EIP-1559, introduced in August 2021, did not make the network deflationary; the number of coins created by proof-of-work mining always exceeded the number of coins burned. But this has limited the growth of new coins. In its first year, EIP-1559 burned approximately 2.7 million ETH.
NFT projects may also burn tokens – occasionally, for artistic value or to prove a point. An NFT collection called WZRDS has decided to allow NFT holders to burn listed NFTs at low prices. The idea was to punish NFT holders for “flipping” NFTs – selling them for a quick profit at a price slightly higher than they were purchased for.
Those whose NFTs were burned following the introduction of the new mechanic received Half-Skull of Wizard NFTs. Since July 12, when the specialized publication The Defiant broke the storythese new NFTs sold for just 0.17 – the originals sold for 3.2 ETH.
And their corollary: inflationary mechanisms
The opposite of buyback and burning is token inflation, in which the number of tokens in public circulation increases over time. As the real world has pointed out, through the inflation of currencies like the US dollar and the euro, inflation reduces the purchasing power of an individual currency unit.
But in crypto, inflation is necessary to keep decentralized players, like miners, interested. This is why, for example, the Bitcoin protocol mints new coins every time miners produce the “blocks” that make up the Bitcoin blockchain.
This increases the supply of new Bitcoins but simultaneously motivates miners to process transactions. Of course, this hasn't hurt Bitcoin's price: the coin went from virtually $0 in early 2009 to a high of around $68,000 towards the end of 2021.
In other cases, a protocol's community may vote simply to increase the maximum supply. This is what happened with Yearn Finance, which voted in February 2021 to increase the supply of the decentralized finance protocol token, YFI, by 20%.
The expansion of the offering was designed to reward key contributors to the protocol; 33% was reserved for de facto employees and the rest was paid into a community treasury, according to report by CoinDesk.
Does buyback and burn work?
The argument for buyout and burn is pretty simple. Philipp Schulz, partner of the INVAO Group, described the countless theoretical advantages in a 2019 blog post.
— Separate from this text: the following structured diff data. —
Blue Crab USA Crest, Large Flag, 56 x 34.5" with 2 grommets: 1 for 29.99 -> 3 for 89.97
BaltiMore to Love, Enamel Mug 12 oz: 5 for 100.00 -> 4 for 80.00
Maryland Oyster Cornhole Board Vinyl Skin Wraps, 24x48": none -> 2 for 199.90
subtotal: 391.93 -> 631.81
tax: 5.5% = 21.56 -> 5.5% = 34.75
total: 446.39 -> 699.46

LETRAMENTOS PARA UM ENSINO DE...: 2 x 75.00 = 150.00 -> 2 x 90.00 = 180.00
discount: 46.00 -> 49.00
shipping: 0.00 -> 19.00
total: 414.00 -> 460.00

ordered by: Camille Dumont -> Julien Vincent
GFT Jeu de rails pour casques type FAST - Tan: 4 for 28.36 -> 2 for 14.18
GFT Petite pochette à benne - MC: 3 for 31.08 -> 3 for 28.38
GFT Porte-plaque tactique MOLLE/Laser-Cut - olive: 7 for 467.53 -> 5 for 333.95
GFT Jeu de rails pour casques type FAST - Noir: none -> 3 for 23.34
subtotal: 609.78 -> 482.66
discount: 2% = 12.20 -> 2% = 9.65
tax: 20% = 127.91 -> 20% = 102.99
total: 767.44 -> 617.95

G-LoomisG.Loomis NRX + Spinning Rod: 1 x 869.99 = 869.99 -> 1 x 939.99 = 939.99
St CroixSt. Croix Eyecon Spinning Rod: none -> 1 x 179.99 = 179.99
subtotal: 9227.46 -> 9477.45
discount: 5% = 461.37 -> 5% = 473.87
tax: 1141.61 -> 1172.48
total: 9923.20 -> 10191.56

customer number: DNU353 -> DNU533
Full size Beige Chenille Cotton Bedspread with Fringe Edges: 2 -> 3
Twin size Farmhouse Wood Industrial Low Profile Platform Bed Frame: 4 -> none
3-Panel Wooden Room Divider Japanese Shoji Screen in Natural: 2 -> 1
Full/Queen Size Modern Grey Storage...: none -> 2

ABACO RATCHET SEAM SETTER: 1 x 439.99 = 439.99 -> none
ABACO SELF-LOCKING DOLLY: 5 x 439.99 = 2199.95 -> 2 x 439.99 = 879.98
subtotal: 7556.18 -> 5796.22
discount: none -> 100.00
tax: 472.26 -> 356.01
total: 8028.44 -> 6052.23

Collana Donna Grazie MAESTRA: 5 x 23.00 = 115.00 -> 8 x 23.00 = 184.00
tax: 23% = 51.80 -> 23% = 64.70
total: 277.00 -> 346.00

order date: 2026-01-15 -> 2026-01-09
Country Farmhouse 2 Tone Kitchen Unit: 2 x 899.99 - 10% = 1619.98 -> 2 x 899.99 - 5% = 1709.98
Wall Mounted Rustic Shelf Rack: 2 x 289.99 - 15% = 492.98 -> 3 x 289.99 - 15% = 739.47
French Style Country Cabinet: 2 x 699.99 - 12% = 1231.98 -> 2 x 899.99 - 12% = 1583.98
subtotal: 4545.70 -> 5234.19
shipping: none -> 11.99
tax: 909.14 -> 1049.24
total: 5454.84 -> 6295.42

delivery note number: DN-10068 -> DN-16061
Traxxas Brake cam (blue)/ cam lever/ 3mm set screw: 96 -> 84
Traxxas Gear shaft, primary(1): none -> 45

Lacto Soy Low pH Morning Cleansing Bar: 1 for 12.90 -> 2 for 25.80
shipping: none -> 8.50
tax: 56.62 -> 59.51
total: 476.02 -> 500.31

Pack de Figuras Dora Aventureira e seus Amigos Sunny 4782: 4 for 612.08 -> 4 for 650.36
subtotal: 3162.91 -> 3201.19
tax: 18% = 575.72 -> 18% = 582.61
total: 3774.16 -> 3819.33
It said the buyback and burn programs “support the growth and price stability of the token’s value once listed for secondary trading,” result in “increased liquidity,” “lower price volatility” and “are incentivizing long-term growth investors to HODL the token, further adding to the asset’s price stability. This sounds great, but INVAO's token, IVO, is literally worthless.
There aren't many studies or analyzes on the effectiveness of buy-and-burn. That said, BNB, one of the largest cryptocurrencies, used buyback and burning and became one of the top five largest cryptocurrencies in 2022. Of course, a correlation is not a correlation .
So what about stock buybacks, the closest analogue? It's hard to say for sure if they work, but it's clear they're big business.
A Harvard Business Review report found that S&P 500 companies spent more than half of their profits, or $2.4 trillion, on buybacks between 2003 and 2012. Supporters say they help shareholders by making raise prices, although those against the idea believe the money could be better spent on growth than on artificially raising prices.